As you’re researching retirement, you’ll likely hear that tax-deferred annuities are an excellent way to secure your savings.
But what exactly is a tax-deferred annuity and how does it work?
A tax-deferred annuity can be a reliable way of growing and protecting your savings while securing a fixed sum for your retirement years. Read on to learn more about the details and how you can take advantage of this savvy retirement tool, then contact us to learn how we can help.
What Is a Tax-Deferred Annuity?
An annuity is a type of retirement account that allows you to complement your employer provided accounts. It is essentially an investment with an insurance company. The investment will earn a return over time and in the future (if desired) will promise to pay you a fixed sum of money for the rest of your life (and possibly the life of your beneficiary).
How much you will receive from your annuity depends on the amount of money in the account, how long it has been invested, and any interest rate applied to the account.
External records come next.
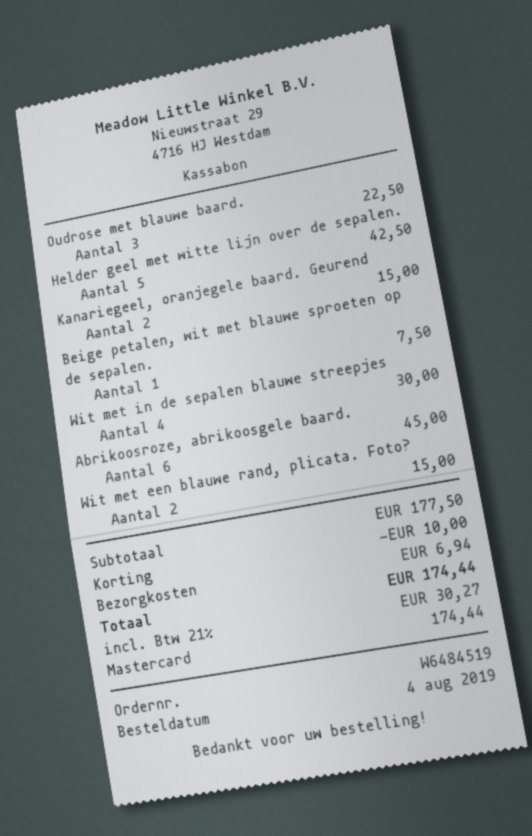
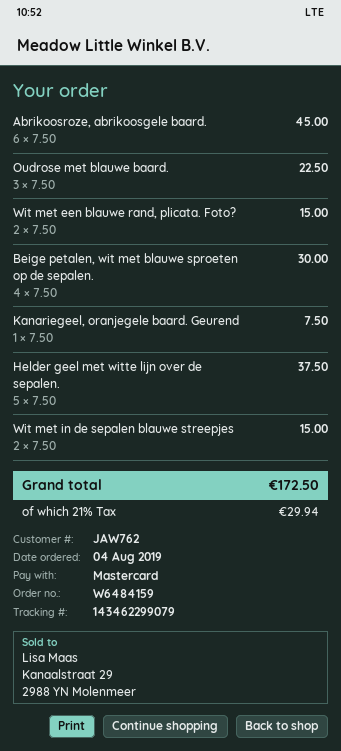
order number: W6484519 -> W6484159
Helder geel met witte lijn over de sepalen.: 5 for 42.50 -> 5 for 37.50
Kanariegeel, oranjegele baard. Geurend: 2 for 15.00 -> 1 for 7.50
Beige petalen, wit met blauwe sproeten op de sepalen.: 1 for 7.50 -> 4 for 30.00
Wit met in de sepalen blauwe streepjes: 4 for 30.00 -> 2 for 15.00
discount: 10.00 -> none
shipping: 6.94 -> none
tax: 21% = 30.27 -> 21% = 29.94
total: 174.44 -> 172.50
A tax-deferred annuity qualifies as an investment account that includes the features of both a traditional IRA and an annuity. Like a traditional IRA, contributions to a tax-deferred annuity can be made with either pre-tax dollars or after-tax dollars. During the growth period, you will pay no taxes. However, you will pay taxes when you make a withdrawal.
How Does a Tax-Deferred Annuity Work?
Annuities help generate a regular guaranteed stream of income for retirement. This is perfect for people looking to fund their retirement years with a guaranteed income flow but who prefer not to take on the risk associated with other investments. Annuities are especially beneficial for retirees who have some money set aside but need protection from market fluctuations.
And the best part?
The money in your account also grows tax-deferred, meaning you won’t have to worry about taxes while your money is growing. This is an excellent option for those looking to minimize their tax burden in the future or who need some extra income without dipping into their current assets.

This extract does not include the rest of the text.